A 10 heures 30, de Bambeto à Hamdallaye, la plus part des véhicules que l’on croise sont ceux des gendarmes et des policiers fortement mobilisés. La circulation est complètement paralysée, les boutiques et les stations service fermées tout le long de l’axe. A Hamdallaye Prince, réputé être une zone sinistre, un léger brouillard de gaz lacrymogène. “On ne sait pas pourquoi, ils nous gazent” réagit un habitant assis au bord de la route avec d’autres personnes à proximité des forces de l’ordre. Pour l’heure à 10 heures et quelques minutes, pas de pneus qui brûlent.

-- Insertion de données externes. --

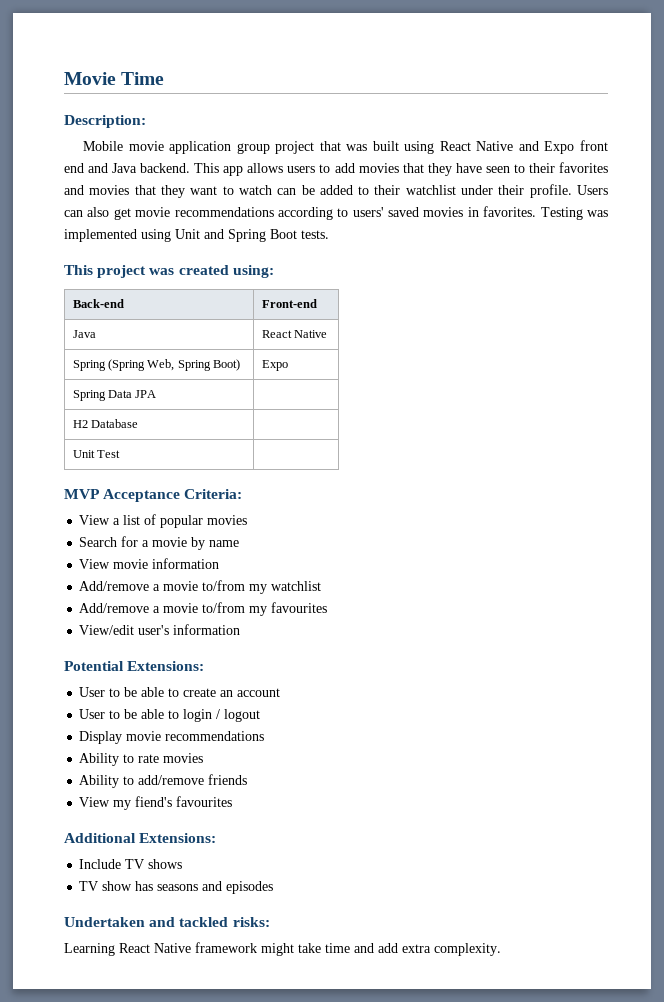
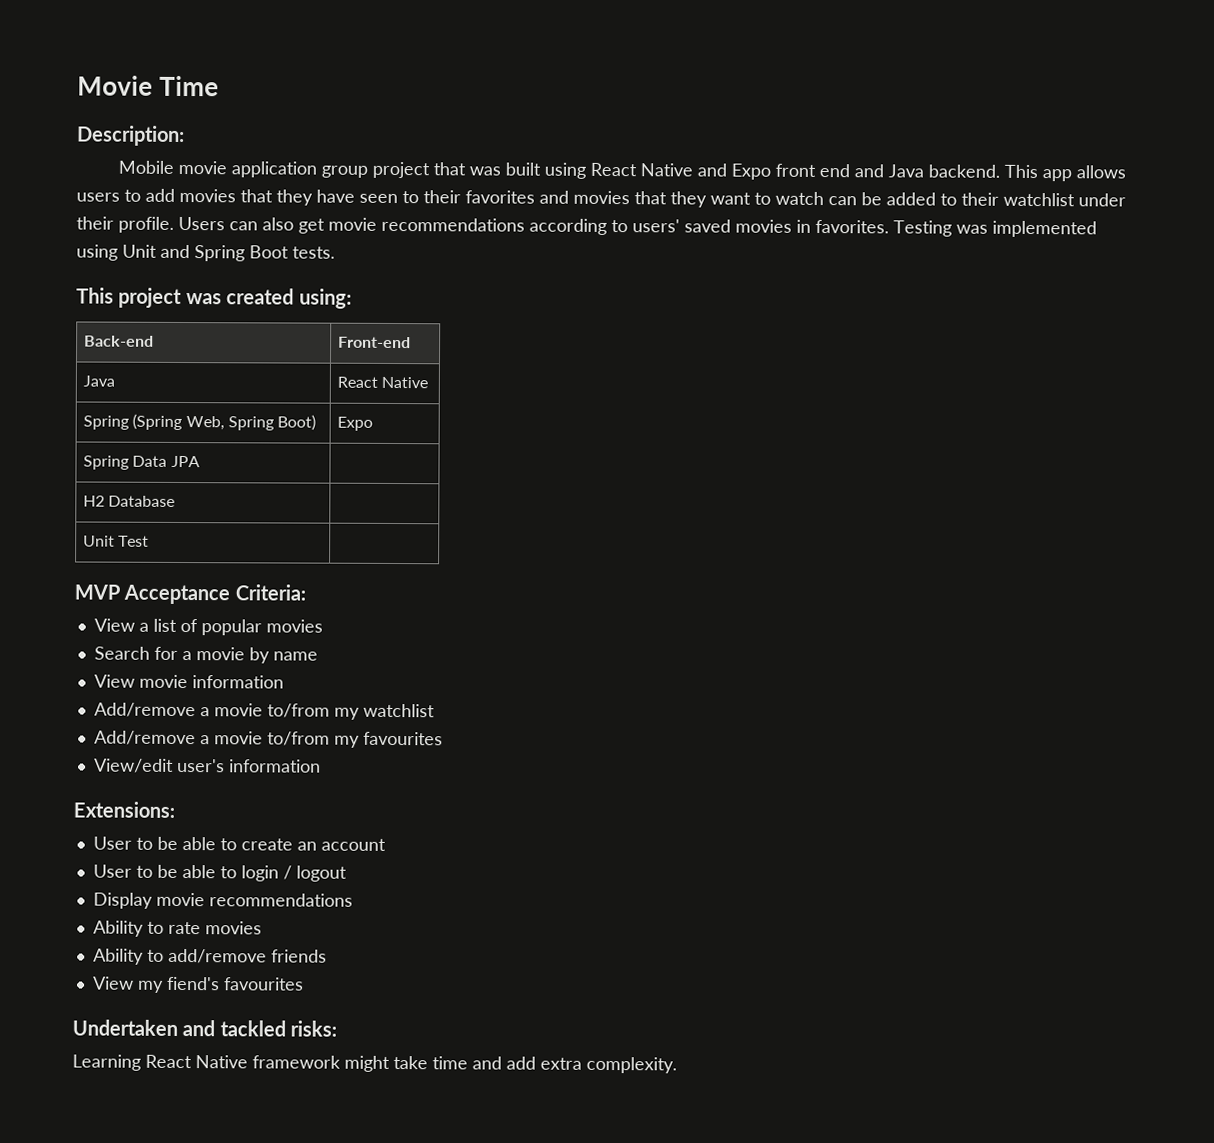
[64,661,124,671] Potential -> (321, 766) none
[64,833,217,843] [79,859,183,869] [79,881,274,894] // Additional Extensions: // Include TV shows // TV show has seasons and episodes -> (304, 984) none

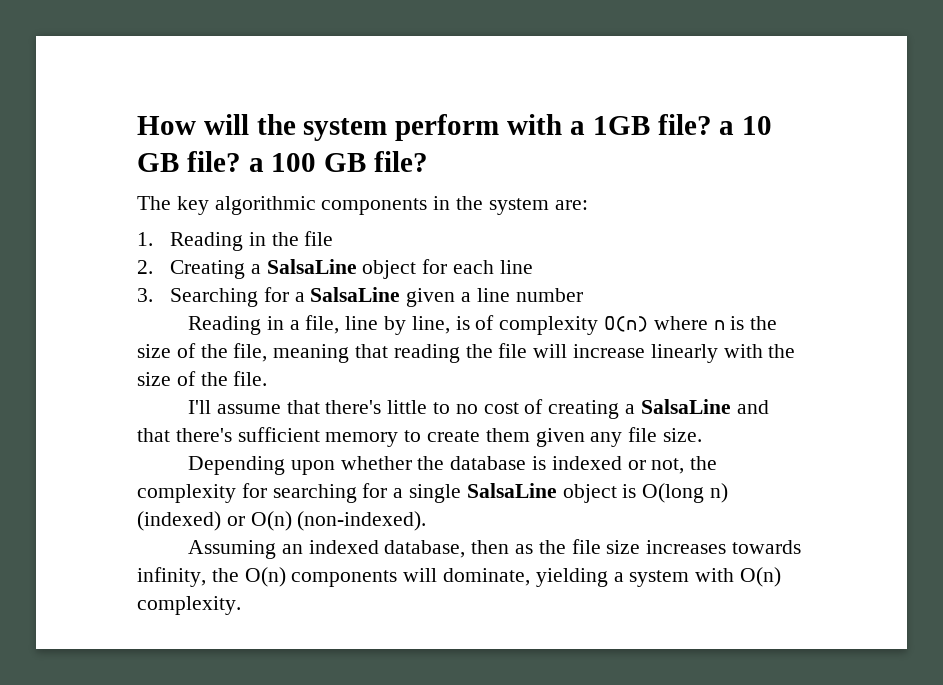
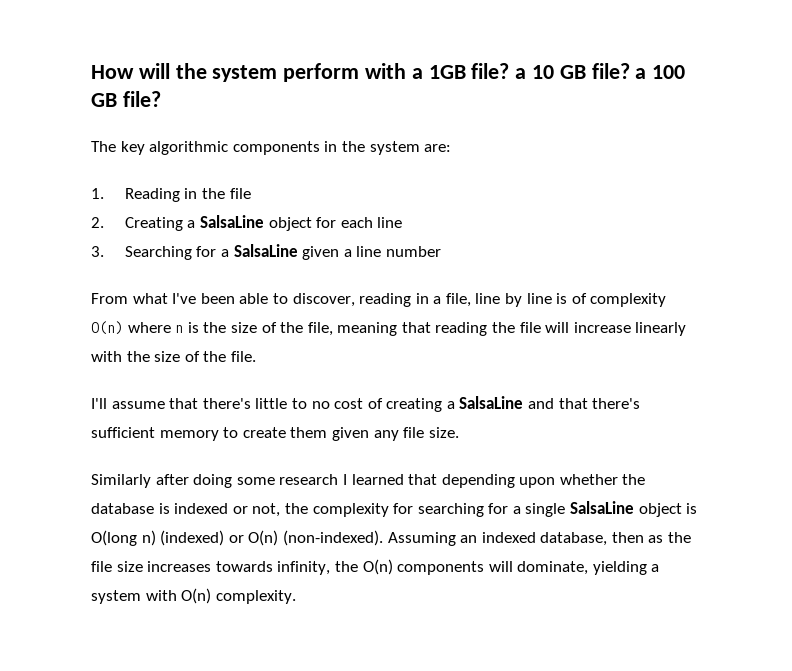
[187,316,261,335] Reading -> [91,293,412,307] From what I've been able to discover, reading
[411,316,450,334] line, -> [526,293,552,304] line
[187,456,285,475] Depending -> [91,474,515,488] Similarly after doing some research I learned that depending
(427, 521) // -> (383, 538) none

Un climat de méfiance règne de Cosa à Hamdallaye, tout comme à Wanindara où tôt ce matin des jeunes ont brûlé des pneus. Pas d’incident majeur signalé pour l’heure, mais sur la route Le Prince, la situation peut dégénérer d’une minute à l’autre. A rappeler que cet appel du FNDC est lancé pour empêcher un changement constitutionnel, qui donnerait une opportunité au président Alpha Condé de briguer un troisième mandat.